Выскочить из самого себя — чрезвычайно трудное и болезненное занятие. Помните, у Маяковского? Человек, в конце концов, не змея и не может менять кожу «по сезону», не расплачиваясь за медный мусор чешуи золотом души. «Меня нарекли и обрекли на всю жизнь быть рок-идолом, и я ненавидел это», — жаловался Леннон. А положение обязывало. Положение идола — тем более. «Тише, тише совлекайте с древних идолов одежды!» — предупреждал поэт. Тщетное предупреждение. Идолы всегда должны быть «на высоте». В противном случае их свергают. Немедленно, беспощадно, с треском и шумом. Участь низвергнутых идолов хуже участи голых королей. Ведь первые возвышаются благодаря публике, толпе, а вторые — в результате династической эстафеты. Низвергнутым идолам не снести головы, голые короли чаще всего сохраняют корону.
«Я потерял творческую свободу, оказавшись пленником клишированного образа творца, художника, артиста, каким он якобы должен быть по представлению молвы, по мнению толпы. И многие художники приносят себя в жертву этому фальшивому образу, умирая от пьянства, как Дилан Томас, от безумия, как Ван Гог, от венерических болезней, как Гоген», — возмущался Леннон. Да, толпа или то, что Пушкин называл чернью, видит или хочет видеть в художнике шута и гладиатора одновременно. Он должен смешить и развлекать ее всю жизнь, а апофеозом этого развлечения должна стать его смерть. И не дай бог, если она не будет насильственной! Художник, умирающий собственной смертью в постели, не устраивает чернь, которая в таком случае считает, что ее надули, и требует «деньги обратно».

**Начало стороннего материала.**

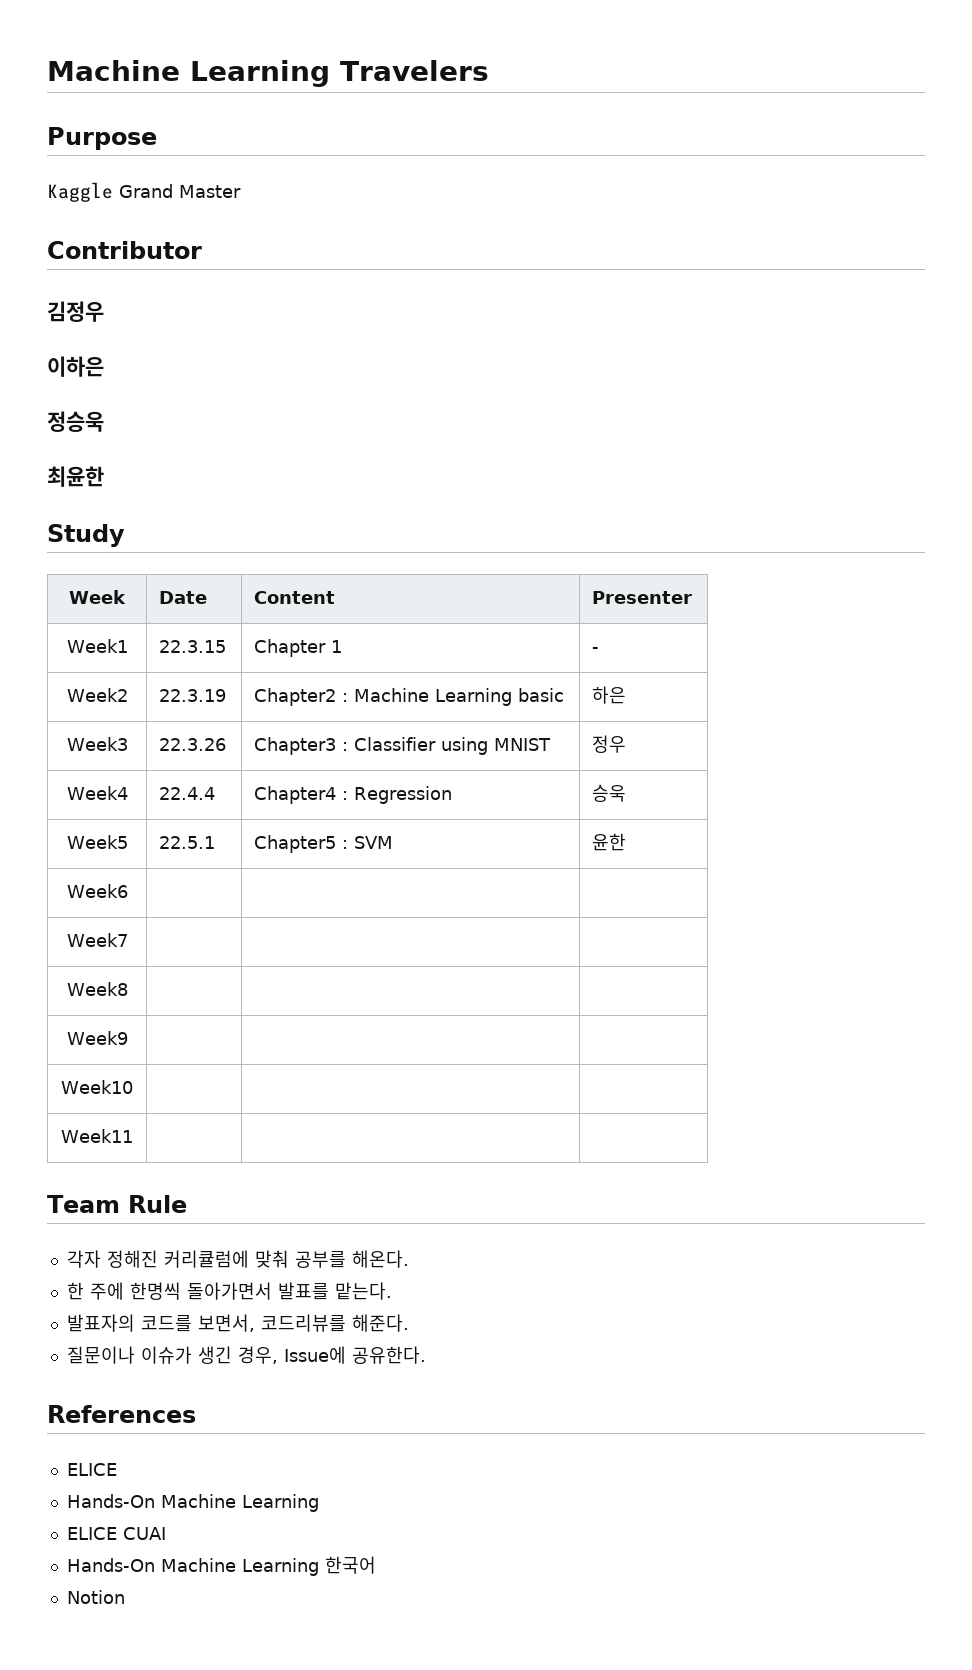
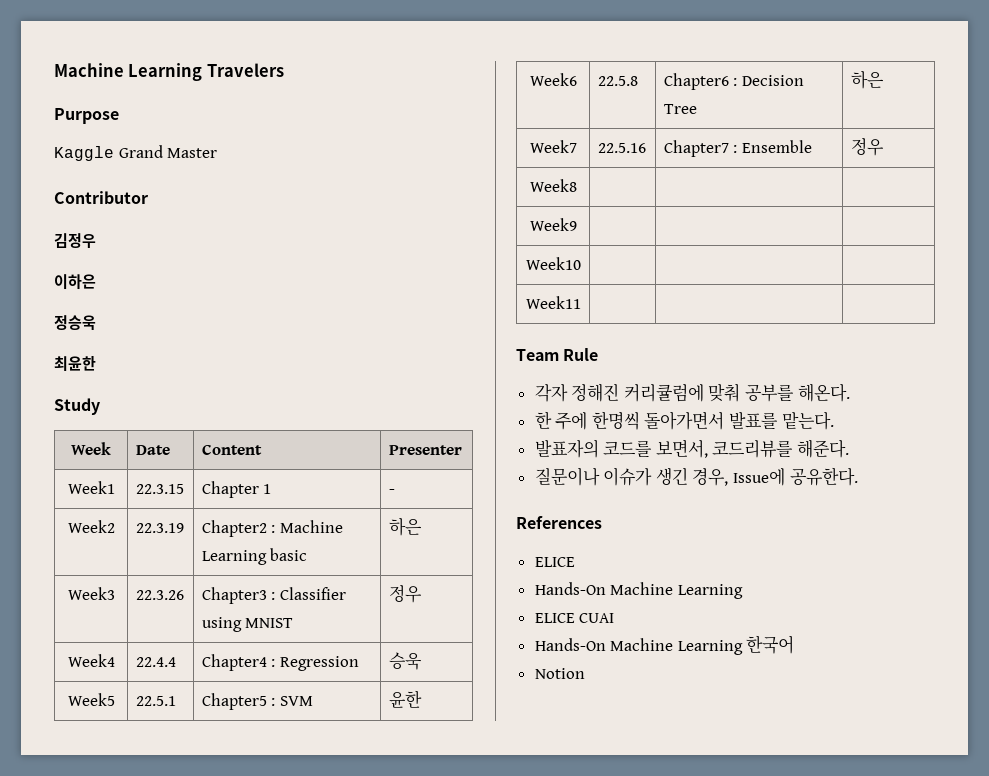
[66,933,128,947] | | // Week7 | | | -> [597,76,638,86] [663,73,804,90] [663,104,697,114] [850,71,884,89] [529,140,577,153] [597,143,646,153] [663,140,812,157] [850,138,884,156] 22.5.8 | Chapter6 : Decision Tree | 하은 // Week7 | 22.5.16 | Chapter7 : Ensemble | 정우

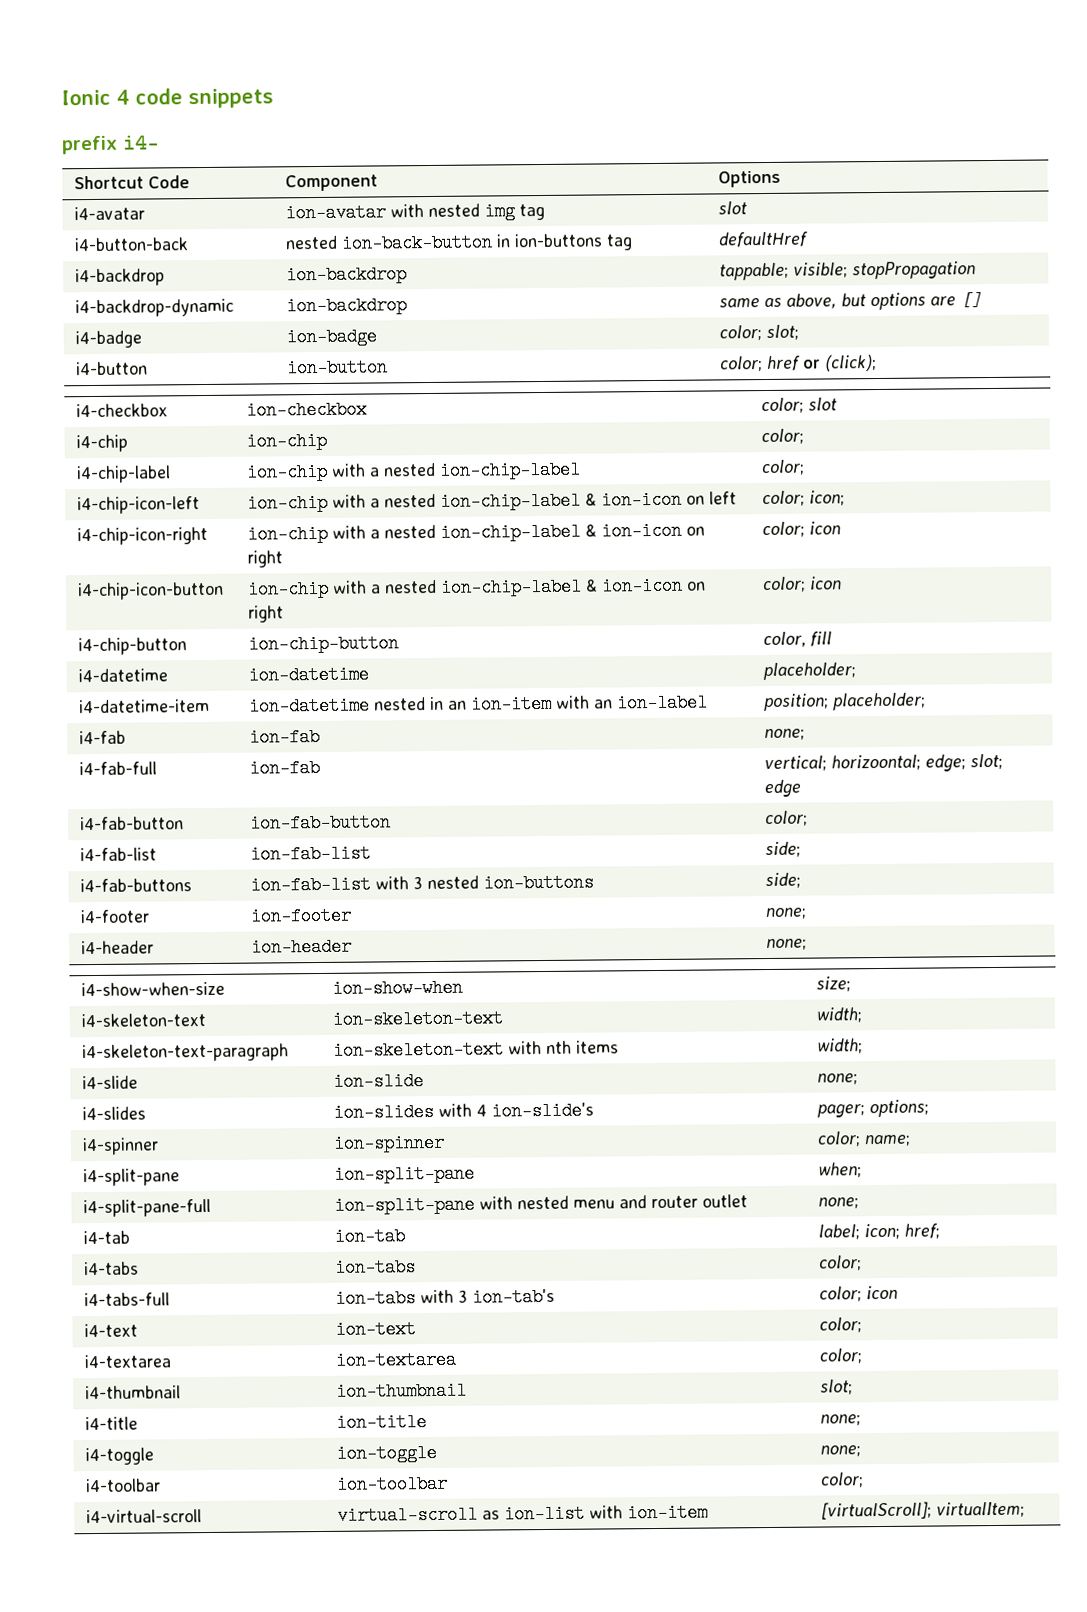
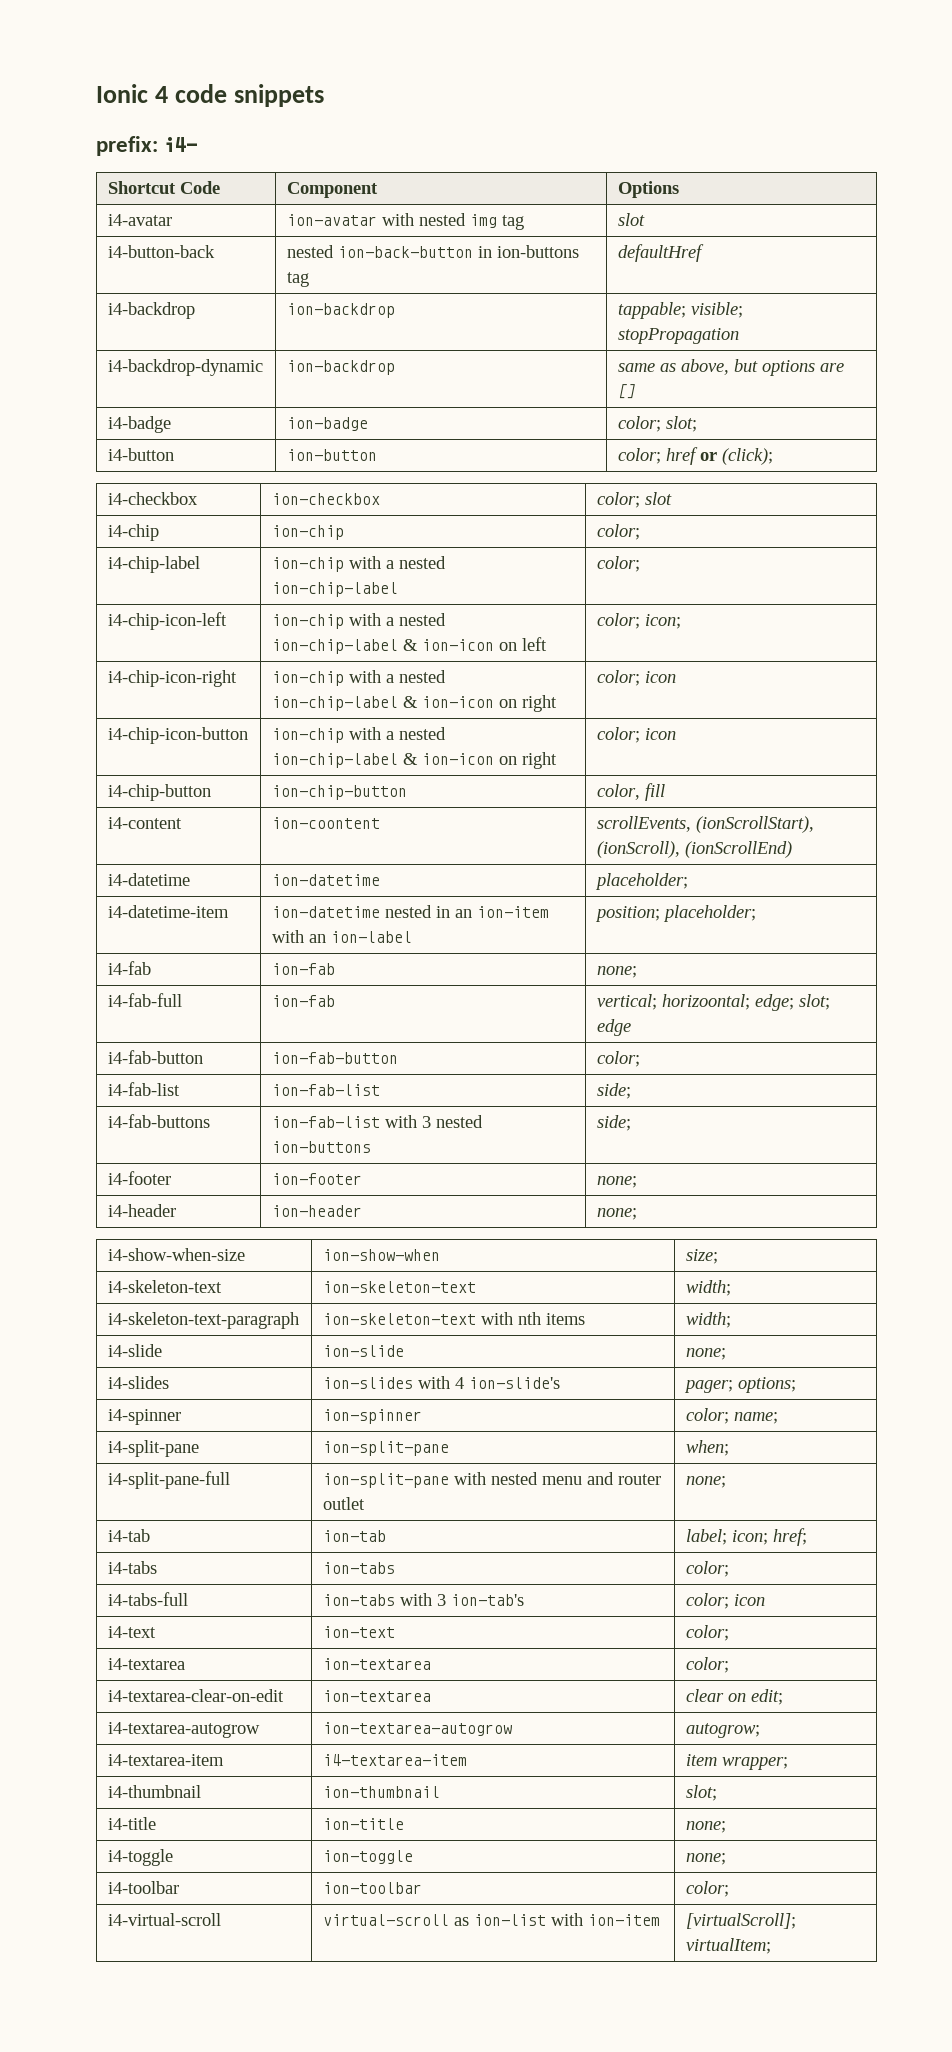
[62,135,118,155] prefix -> [96,136,158,156] prefix:
(833, 639) none -> [107,817,182,829] [271,817,380,829] [596,816,814,833] [596,841,792,858] // i4-content | ion-coontent | scrollEvents, (ionScrollStart), (ionScroll), (ionScrollEnd)
(863, 1356) none -> [107,1689,284,1702] [322,1690,431,1702] [685,1689,783,1705] [107,1722,260,1738] [322,1722,512,1736] [685,1723,760,1738] [107,1754,224,1766] [322,1754,467,1766] [685,1754,788,1770] // i4-textarea-clear-on-edit | ion-textarea | clear on edit; // i4-textarea-autogrow | ion-textarea-autogrow | autogrow; // i4-textarea-item | i4-textarea-item | item wrapper;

Уолту Уитмену было тесно «между шляпой и башмаками». Леннону было тесно в костюме «битлза». И в творчестве, и в быту Джон был распят в нем и на нем, подобно Христу, которого он в гордыне своей и юношеской запальчивости «обошел» и оставил далеко позади.
Странным и удивительным был этот костюм: не столько пулезащитным, сколько пулепривлекаюшим. Костюм этот дразнил уже не мещан, которые свыклись с ним, хотя он стал еще более вызывающим, шокирующим, «недопустимым». Костюм этот стал мишенью для идолопоклонников. Они слетались на него, как мошкара на свет, грозя погасить его. «Рок когда-нибудь убьет нас всех. Долгое пребывание в этом бизнесе смертельно — и творчески, и физически», — говорил Леннон, словно в воду смотрел.
Да, странным и удивительным был костюм «битлза», похожий одновременно на пулепривлекающий жилет, на красный плащ тореадора, на смирительную рубашку и мешок, надетый на голову приговоренного к смертной казни. «Тише, тише совлекайте с древних идолов одежды»? Но ведь это просто невозможно, когда речь идет о костюмах «битлзов»! Их разрывали в клочья на сувениры вместе с душой и телом самих идолов. Властители дум своего поколения были его собственностью и даже узниками. Фома неверующий грубо, без разрешения залезал в их язвы, чтобы убедиться, настоящие ли они, и, в отличие от своего библейского предтечи, преумножал их елико возможно, разрушая то, чему поклонялся, и поклоняясь тому, что разрушал. Нет, это уже не был невинный, смешной и потешный «человек из публики», которого обычно вызывают на сцену фокусники. Не был он, по сути дела, и Фомой неверующим. Он был куда опаснее, ибо верил слепо и безгранично. И в «битлзов», и в то, что они столь же безгранично принадлежат ему.